Why the fuck is anyone surprised?  Women, femmes and non-binary folks ALL experience sexual harassment and/or sexual assault.   Feminists and women have been talking about this for literally decades.  There have been a number of different twitter and social media campaigns which have gone viral in the past year or two alone.

Honestly, this was the first time it really got to me.  I was so triggered last night that I couldn’t sleep.  I was suddenly terrified that my ex would show up at my house and kill me.  This has been a fear of mine for years and it escalates during any times of transition and whenever media stories about women being murdered as a result of domestic violence hit the press.  I was lying there at midnight my heart racing, jumping at every sound.  My logical mind told me that I was safe, but my PTSD mind/body/heart was screaming that I was in danger.

And I was angry.

I’m angry because I have no faith that me tweeting or posting #metoo on social media will protect me.  Of course me too!  Of course!  I’ve been blamed for not telling anyone about being abused.  Then I was blamed for how I told people.  Then it seemed I was blamed for telling at all.  I wasn’t believed.  I wasn’t believed by SO many people and institutions.  Sometimes I feel blamed for not recovering more quickly, for being “cynical” or for struggling with PTSD.

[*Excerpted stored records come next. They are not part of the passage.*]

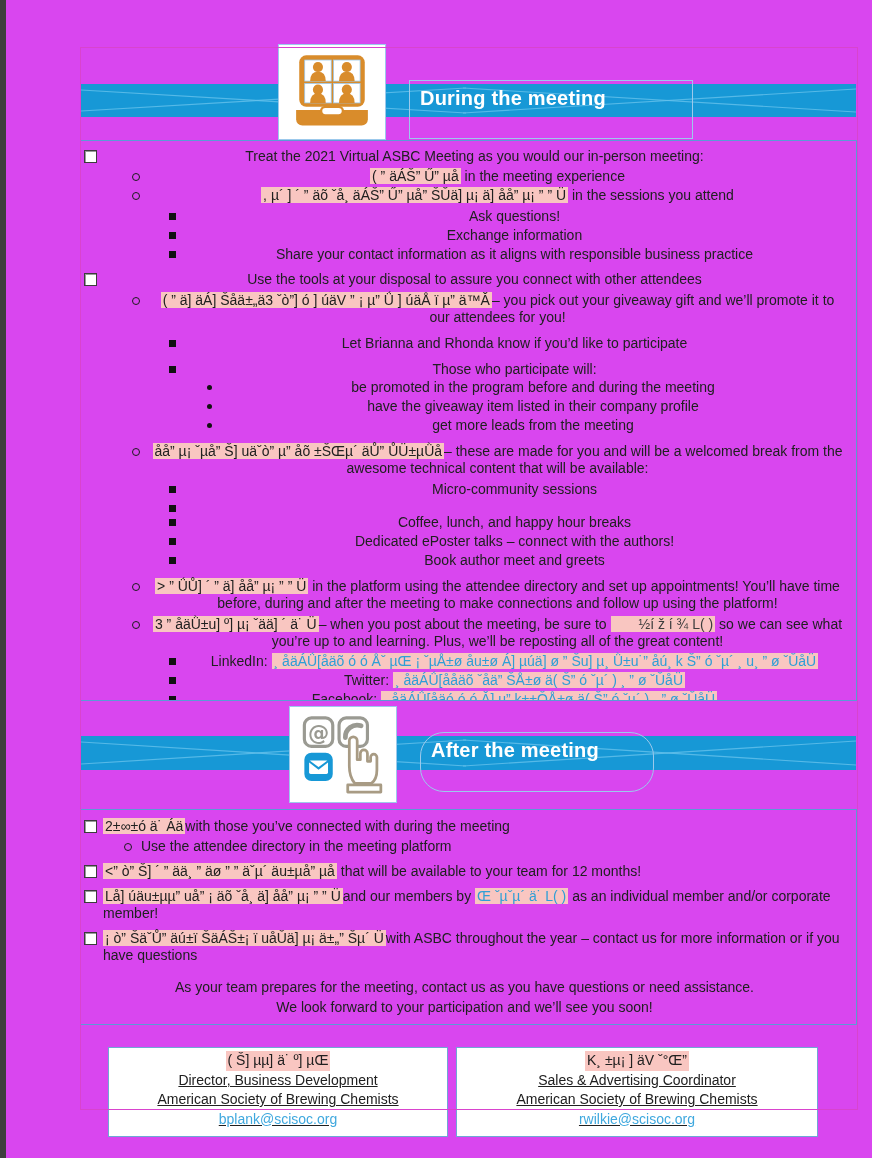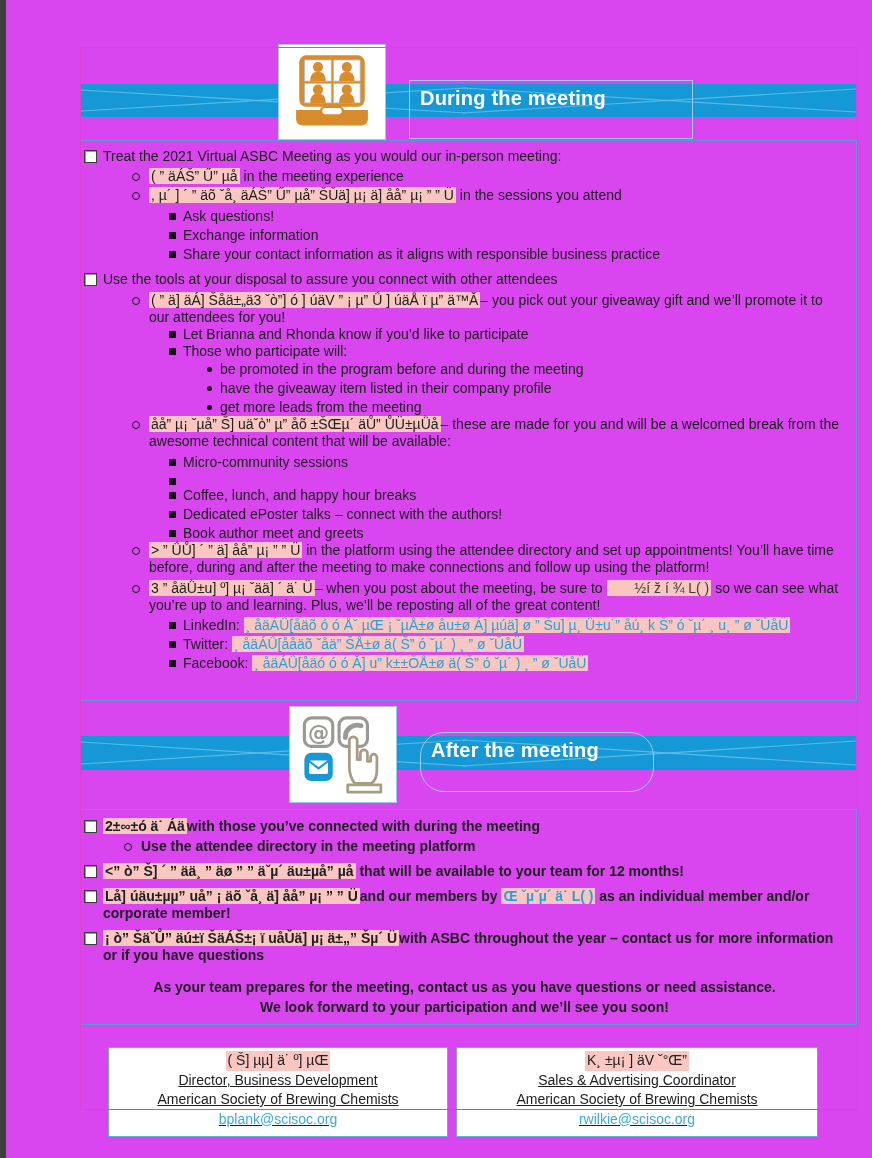--- a/index.html
+++ b/index.html
@@ -10,41 +10,41 @@
                border:1px solid #d943ce;z-index:9;pointer-events:none;}
   .banner{position:absolute;left:81px;width:775px;height:33px;background:#1798d6;}
   .banner svg{position:absolute;left:0;top:0;}
   .icon-box{position:absolute;background:#fff;border:1px solid #9cc9ec;z-index:3;
             display:flex;align-items:center;justify-content:center;}
   .title-box{position:absolute;border:1px solid #9cc9ec;z-index:4;}
   .title-box .tt{display:block;padding:1px 0 0 10px;font-size:20px;font-weight:bold;
                  color:#fff;line-height:32px;letter-spacing:.2px;}
   .sec{position:absolute;left:80px;width:777px;border:1px solid #5b9bd5;
        box-sizing:border-box;overflow:hidden;z-index:2;}
-  .sec1{top:140px;height:561px;padding:5px 10px 0 2px;}
-  .sec2{top:809px;height:216px;padding:6px 10px 0 2px;font-weight:bold;}
+  .sec1{top:140px;height:561px;padding:5px 10px 0 2px;text-align:center;}
+  .sec2{top:809px;height:216px;padding:6px 10px 0 2px;}
   .row{display:flex;align-items:flex-start;margin-top:2px;}
   .t{flex:1;}
   
   .cb{flex:0 0 auto;width:11px;height:11px;border:1px solid #3c3c3c;background:#fff;
       box-shadow:inset 1px 1px 0 #9a9a9a;margin:2px 6px 0 1px;}
   .ob{flex:0 0 auto;width:6px;height:6px;border:1.4px solid #1c1c1c;border-radius:50%;
       margin:5px 9px 0 0;}
   .sqb{flex:0 0 auto;width:7px;height:7px;background:#111;margin:5px 7px 0 0;}
   .dot{flex:0 0 auto;width:5px;height:5px;background:#111;border-radius:50%;margin:6px 8px 0 0;}
   
   .l2{padding-left:49px;}
   .l3{padding-left:86px;}
   .l4{padding-left:124px;}
   .l2b{padding-left:41px;} 
   
   .hl{background:#f9c6c1;padding:0 2px;}
   .hl.link{color:#2e9fd6;}
   .hl.dark{color:#3d3d3d;padding-left:28px;}
-  .mt4{margin-top:4px;}.mt6{margin-top:0;}.mt8{margin-top:8px;}.mt3{margin-top:3px;}
+  .mt4{margin-top:4px;}.mt6{margin-top:9px;}.mt8{margin-top:8px;}.mt3{margin-top:3px;}
   .mt1{margin-top:1px;}
   .center-note{ text-align:center;margin-top:13px;line-height:20px;}
   
   .ftable{position:absolute;left:108px;top:1047px;width:710px;height:90px;display:flex;z-index:4;text-decoration:underline;}
   .fcell{box-sizing:border-box;border:1px solid #6fa8d4;background:#fff;height:90px;
          text-align:center;padding-top:3px;line-height:19.5px;}
   .fcell.left{width:340px;}
   .fgap{width:8px;}
   .fcell.right{width:362px;}
   .fname{display:inline-block;}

Both of the times I experienced intimate partner violence, people could have known.  There were signs.  I was desperately sick.  In and out of hospital.  Trying to kill myself.  Self harming on a regular basis and starving myself.  It wasn’t a mystery that something was seriously wrong.

All the signs add up.  I had literally every possible coping mechanism and reaction to experiencing violence from disassociation, to depression, from shame to self hatred. When I finally talked about it, there was no logical reason to question my story.  But of course the stigma of mental illness clouded the picture.  Some people didn’t believe me because they thought I was mentally ill.  They were wrong.  I was mentally ill because #metoo.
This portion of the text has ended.